When Nick, Josh and I got together at the Newton Institute hackathon in 2014 we wanted to see if assembling nanopore data was possible. Over the week we put together a pipeline inspired by pbdagcon which used DALIGNER and poa to correct sequencing errors in nanopore reads. This software, which we called nanocorrect, improved the accuracy of our nanopore reads to around 97% after two rounds of correction. The corrected reads worked well in the Celera Assembler and we had very long contigs soon after the hackathon.
To complete our de novo assembly paper we wrote a second, much more powerful, software package called nanopolish that uses the nanopore signal data to improve the accuracy of the assembly. Nanopolish has since grown to support aligning signal events to a reference genome and calling SNPs. Where nanocorrect was a simple, quick solution to error correction, nanopolish is a long term project that I’ve spent most of my time on in the last year.
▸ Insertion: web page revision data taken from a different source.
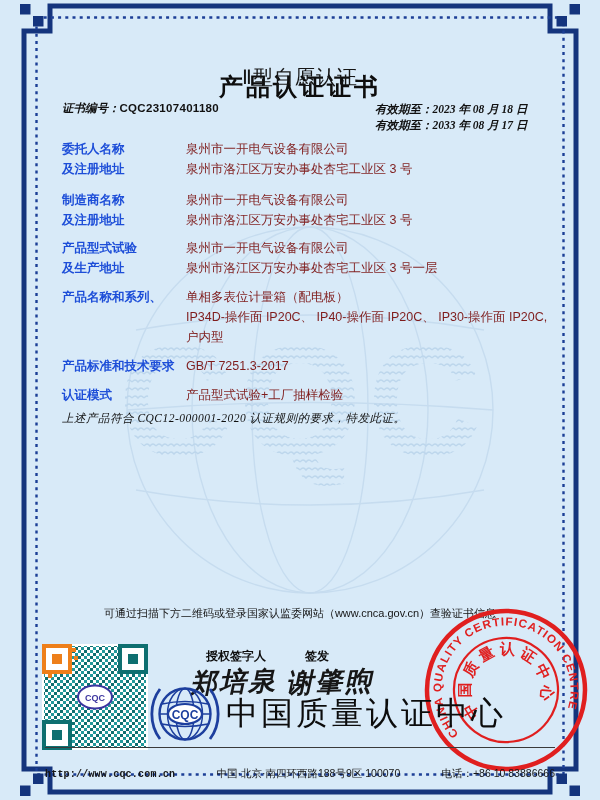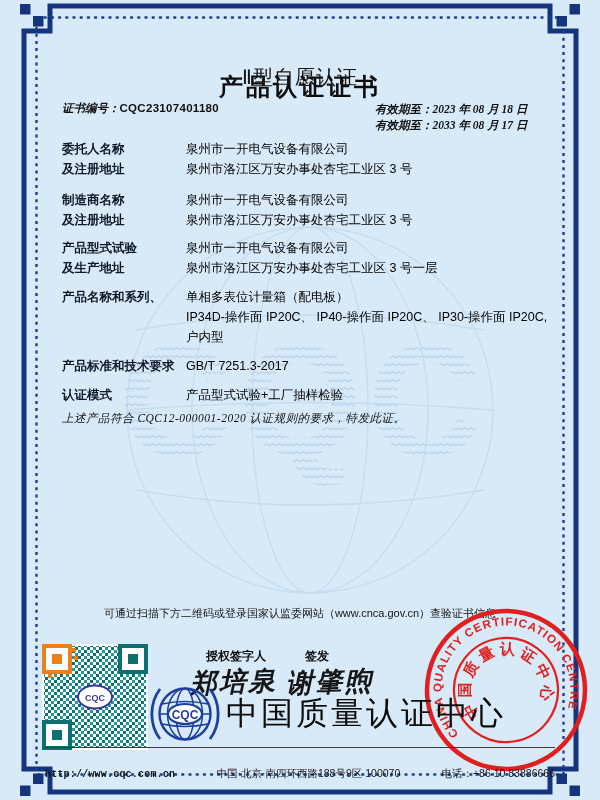--- a/index.html
+++ b/index.html
@@ -24,7 +24,7 @@
 
   .fields{position:absolute;left:62px;top:139px;width:486px;}
   .frow{display:flex;line-height:20px;font-size:12.5px;}
-  .flabel{width:124px;flex:0 0 124px;font-weight:bold;color:#0f172a;}
+  .flabel{width:124px;flex:0 0 124px;font-weight:bold;color:#1d4ed8;}
   .fvalue{flex:1;color:#000000;}
   .sp11{height:11px;} .sp9{height:9px;} .sp8{height:8px;}
   .statement{margin-top:6px;font-size:11.5px;letter-spacing:.5px;color:#101010;font-weight:500;}

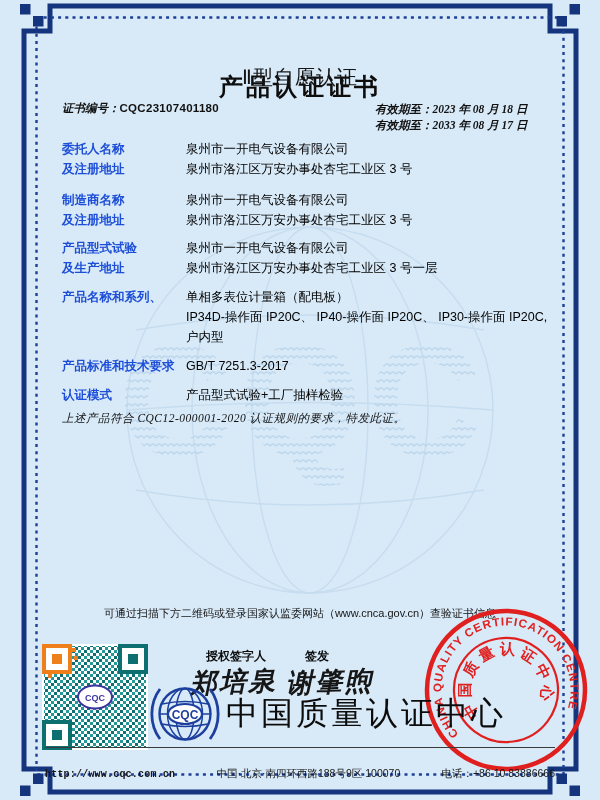--- a/index.html
+++ b/index.html
@@ -25,7 +25,7 @@
   .fields{position:absolute;left:62px;top:139px;width:486px;}
   .frow{display:flex;line-height:20px;font-size:12.5px;}
   .flabel{width:124px;flex:0 0 124px;font-weight:bold;color:#1d4ed8;}
-  .fvalue{flex:1;color:#000000;}
+  .fvalue{flex:1;color:#7f1d1d;}
   .sp11{height:11px;} .sp9{height:9px;} .sp8{height:8px;}
   .statement{margin-top:6px;font-size:11.5px;letter-spacing:.5px;color:#101010;font-weight:500;}
 

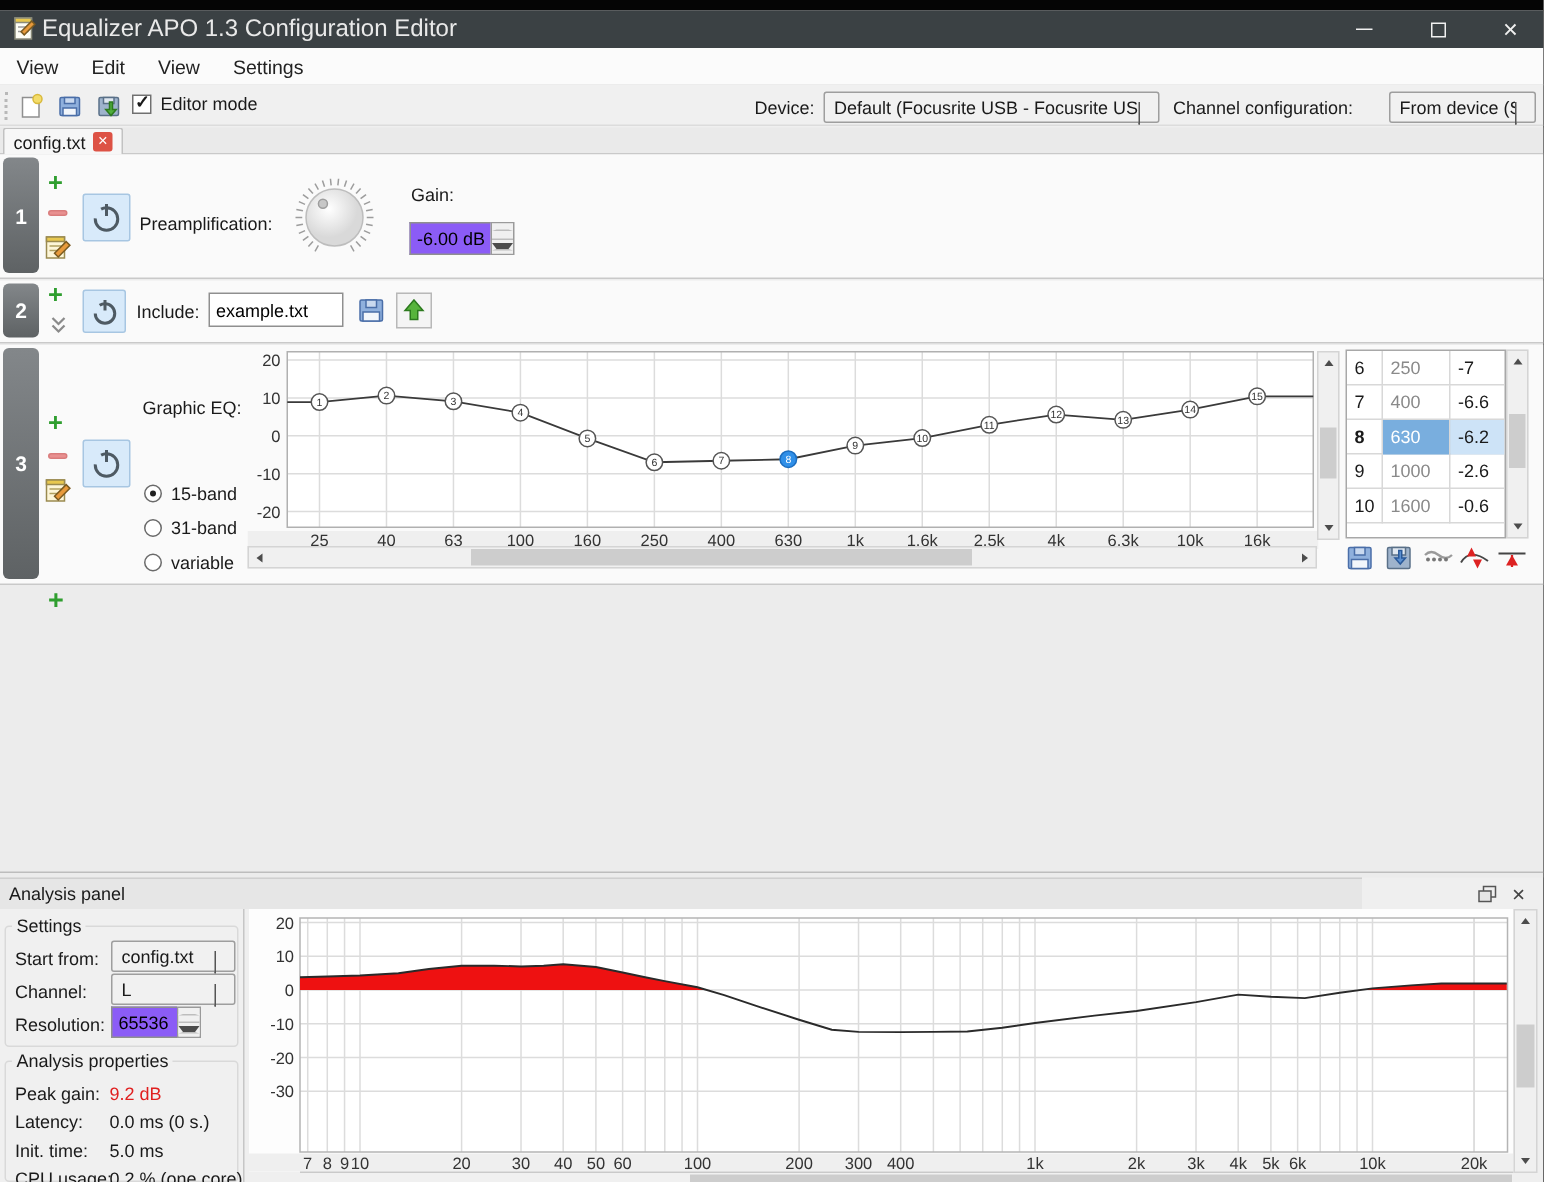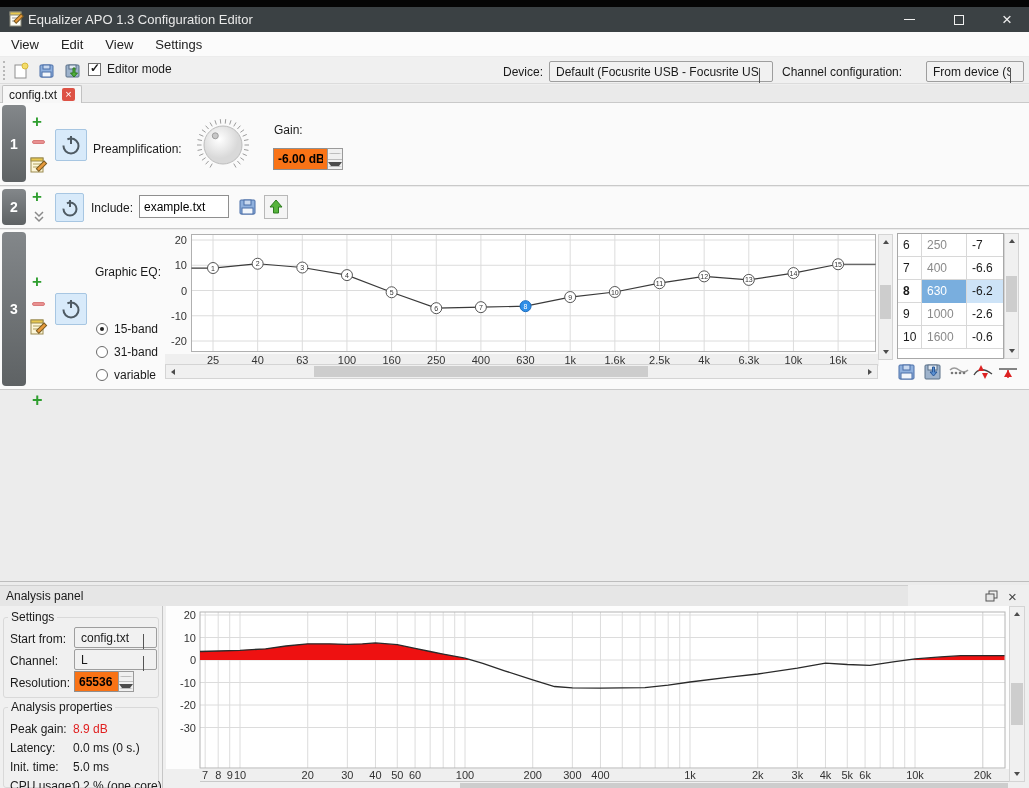--- a/index.html
+++ b/index.html
@@ -12,7 +12,7 @@
   
   .top-strip { position:absolute; left:0; top:0; width:1029px; height:7px; background:#050505; }
   .titlebar { position:absolute; left:0; top:7px; width:1029px; height:25px; background:#3b4144; color:#e9e9e9; display:flex; align-items:center; }
-  .titlebar .title { margin-left:8px; font-size:13px; }
+  .titlebar .title { margin-left:8px; font-size:16px; }
   .win-btn { position:absolute; top:0; height:25px; width:42px; display:flex; align-items:center; justify-content:center; color:#f0f0f0; }
   .min-bar { width:11px; height:1px; background:#f0f0f0; }
   .max-box { width:10px; height:10px; border:1px solid #f0f0f0; }

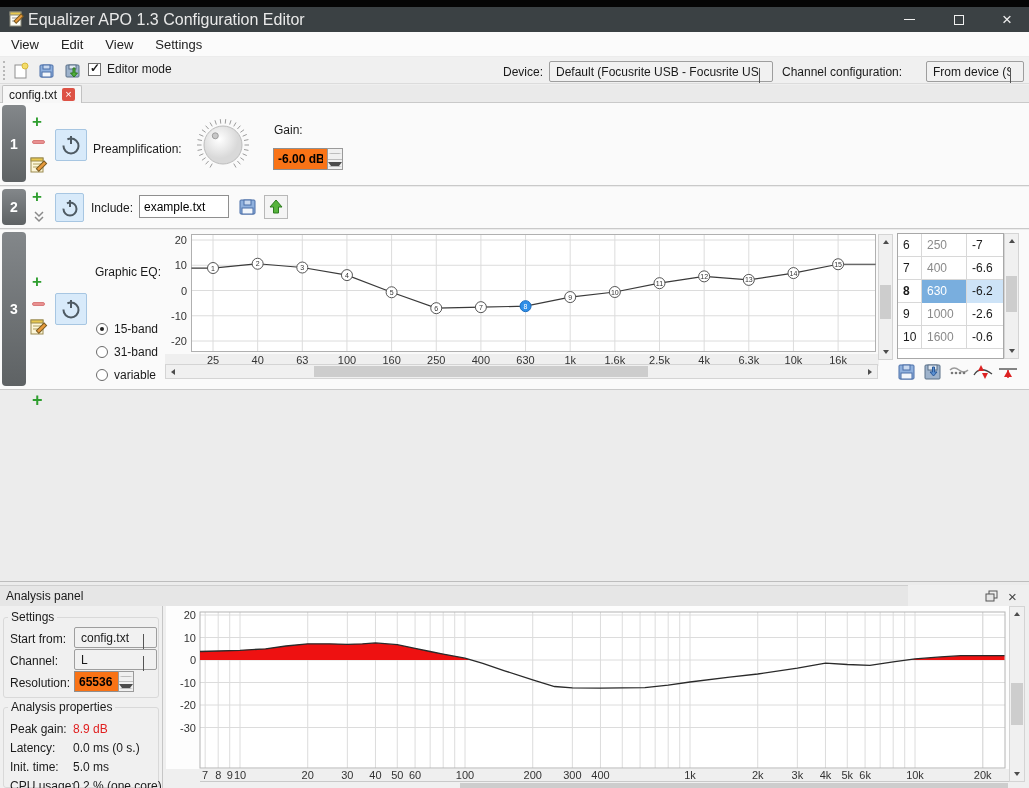--- a/index.html
+++ b/index.html
@@ -52,7 +52,7 @@
   .row-label { position:absolute; font-size:12px; }
   .txt-input { position:absolute; background:#fff; border:1px solid #8f8f8f; font-family:"Liberation Sans",sans-serif; font-size:12px; padding:0 4px; }
   .spin-wrap { position:absolute; display:flex; }
-  .spin-input { width:54px; height:22px; background:#f97316; border:1px solid #8f8f8f; border-right:none; font-size:12px; padding:0 4px; font-family:"Liberation Sans",sans-serif;font-weight:bold; }
+  .spin-input { width:54px; height:22px; background:#8b5cf6; border:1px solid #8f8f8f; border-right:none; font-size:12px; padding:0 4px; font-family:"Liberation Sans",sans-serif; }
   .spin-btns { width:16px; height:22px; border:1px solid #9a9a9a; display:flex; flex-direction:column; }
   .spin-btns div { flex:1; background:#f0f0f0; display:flex; align-items:center; justify-content:center; }
   .spin-btns div:first-child { border-bottom:1px solid #bdbdbd; }

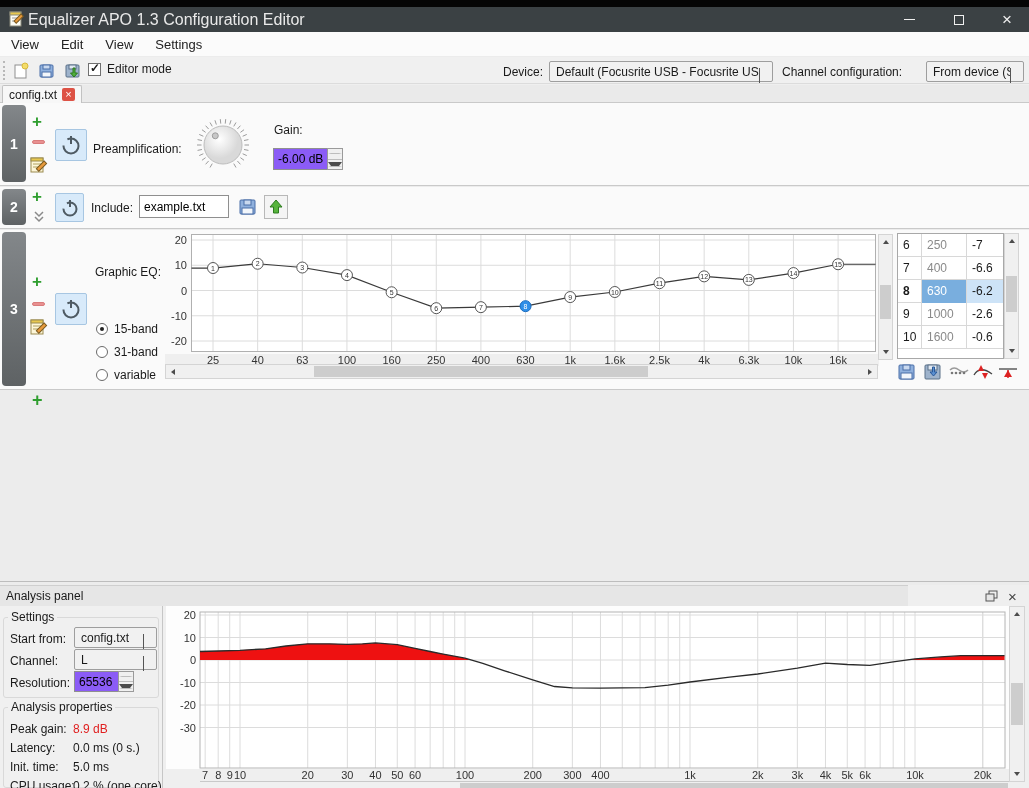--- a/index.html
+++ b/index.html
@@ -554,7 +554,7 @@
     <div class="group" style="left:3px;top:101px;width:156px;height:81px"></div>
     <span class="group-label" style="left:8px;top:94px">Analysis properties</span>
     <span class="an-lab" style="left:10px;top:116px">Peak gain:</span>
-    <span class="an-val" style="left: 73px; top: 116px; color: rgb(224, 31, 31);">8.9 dB</span>
+    <span class="an-val" style="left: 73px; top: 116px; color: rgb(224, 31, 31);">9.2 dB</span>
     <span class="an-lab" style="left:10px;top:135px">Latency:</span>
     <span class="an-val" style="left:73px;top:135px">0.0 ms (0 s.)</span>
     <span class="an-lab" style="left:10px;top:154px">Init. time:</span>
Nanocorrect’s major flaw is that it is very slow (specifically the poa step which constructs a partial order alignment between sets of overlapping reads). In the year since we published our paper a few other nanopore-compatible assemblers have appeared, namely canu and miniasm. These programs are clearly better at building contigs than our nanocorrect + CA pipeline so we’ve decided to deprecate nanocorrect. Our current suggestion is to build contigs with canu and use nanopolish to compute the final consensus sequence.